What you are asked to do
Look through the records below for the line holding "- First, people’s". Write it out exactly, with each following line through the line holding "truly binary: they".

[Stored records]
━━━━━━━━━━━━━━━━━━━━━━━━━━━━━━

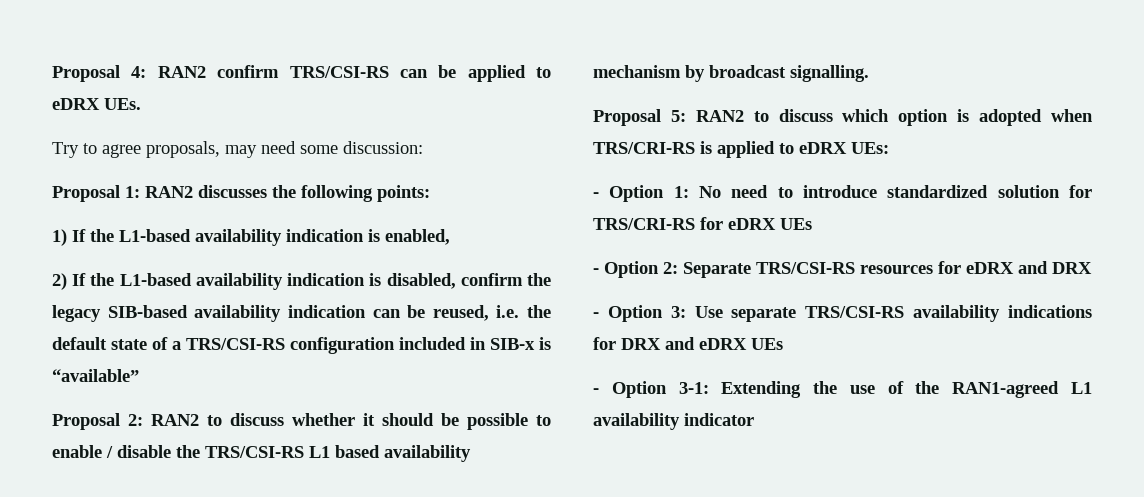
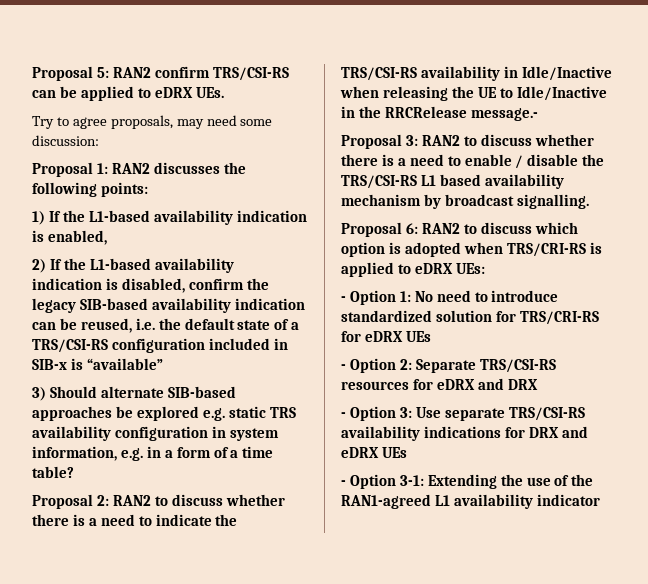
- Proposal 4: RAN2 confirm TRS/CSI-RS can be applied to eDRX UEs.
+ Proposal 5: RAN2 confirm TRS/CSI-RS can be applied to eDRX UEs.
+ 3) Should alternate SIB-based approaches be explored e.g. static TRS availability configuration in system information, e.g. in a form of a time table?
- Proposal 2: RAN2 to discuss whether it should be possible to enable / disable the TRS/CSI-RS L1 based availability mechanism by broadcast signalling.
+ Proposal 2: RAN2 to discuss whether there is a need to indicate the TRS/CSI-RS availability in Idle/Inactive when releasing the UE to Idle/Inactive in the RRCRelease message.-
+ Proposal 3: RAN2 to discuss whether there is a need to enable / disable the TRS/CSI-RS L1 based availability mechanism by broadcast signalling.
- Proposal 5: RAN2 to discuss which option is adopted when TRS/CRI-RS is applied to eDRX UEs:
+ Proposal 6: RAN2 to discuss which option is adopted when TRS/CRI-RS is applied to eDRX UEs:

━━━━━━━━━━━━━━━━━━━━━━━━━━━━━━

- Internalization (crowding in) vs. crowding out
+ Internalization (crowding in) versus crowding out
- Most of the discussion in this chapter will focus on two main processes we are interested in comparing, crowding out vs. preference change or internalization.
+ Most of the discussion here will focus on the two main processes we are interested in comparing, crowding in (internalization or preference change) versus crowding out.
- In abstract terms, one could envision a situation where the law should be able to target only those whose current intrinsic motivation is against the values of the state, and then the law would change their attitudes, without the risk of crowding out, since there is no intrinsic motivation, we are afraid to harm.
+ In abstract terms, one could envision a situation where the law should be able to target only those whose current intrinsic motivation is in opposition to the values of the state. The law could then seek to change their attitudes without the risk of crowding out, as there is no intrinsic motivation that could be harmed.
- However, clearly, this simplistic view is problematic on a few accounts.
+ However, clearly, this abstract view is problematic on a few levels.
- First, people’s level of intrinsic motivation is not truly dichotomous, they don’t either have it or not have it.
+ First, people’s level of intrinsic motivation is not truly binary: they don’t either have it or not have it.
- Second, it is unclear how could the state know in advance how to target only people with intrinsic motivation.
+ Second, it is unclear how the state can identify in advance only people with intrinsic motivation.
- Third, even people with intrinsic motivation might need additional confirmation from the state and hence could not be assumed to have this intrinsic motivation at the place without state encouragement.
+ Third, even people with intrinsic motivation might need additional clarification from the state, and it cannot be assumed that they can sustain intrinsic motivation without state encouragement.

━━━━━━━━━━━━━━━━━━━━━━━━━━━━━━

Expected answer
- First, people’s level of intrinsic motivation is not truly dichotomous, they don’t either have it or not have it.
+ First, people’s level of intrinsic motivation is not truly binary: they don’t either have it or not have it.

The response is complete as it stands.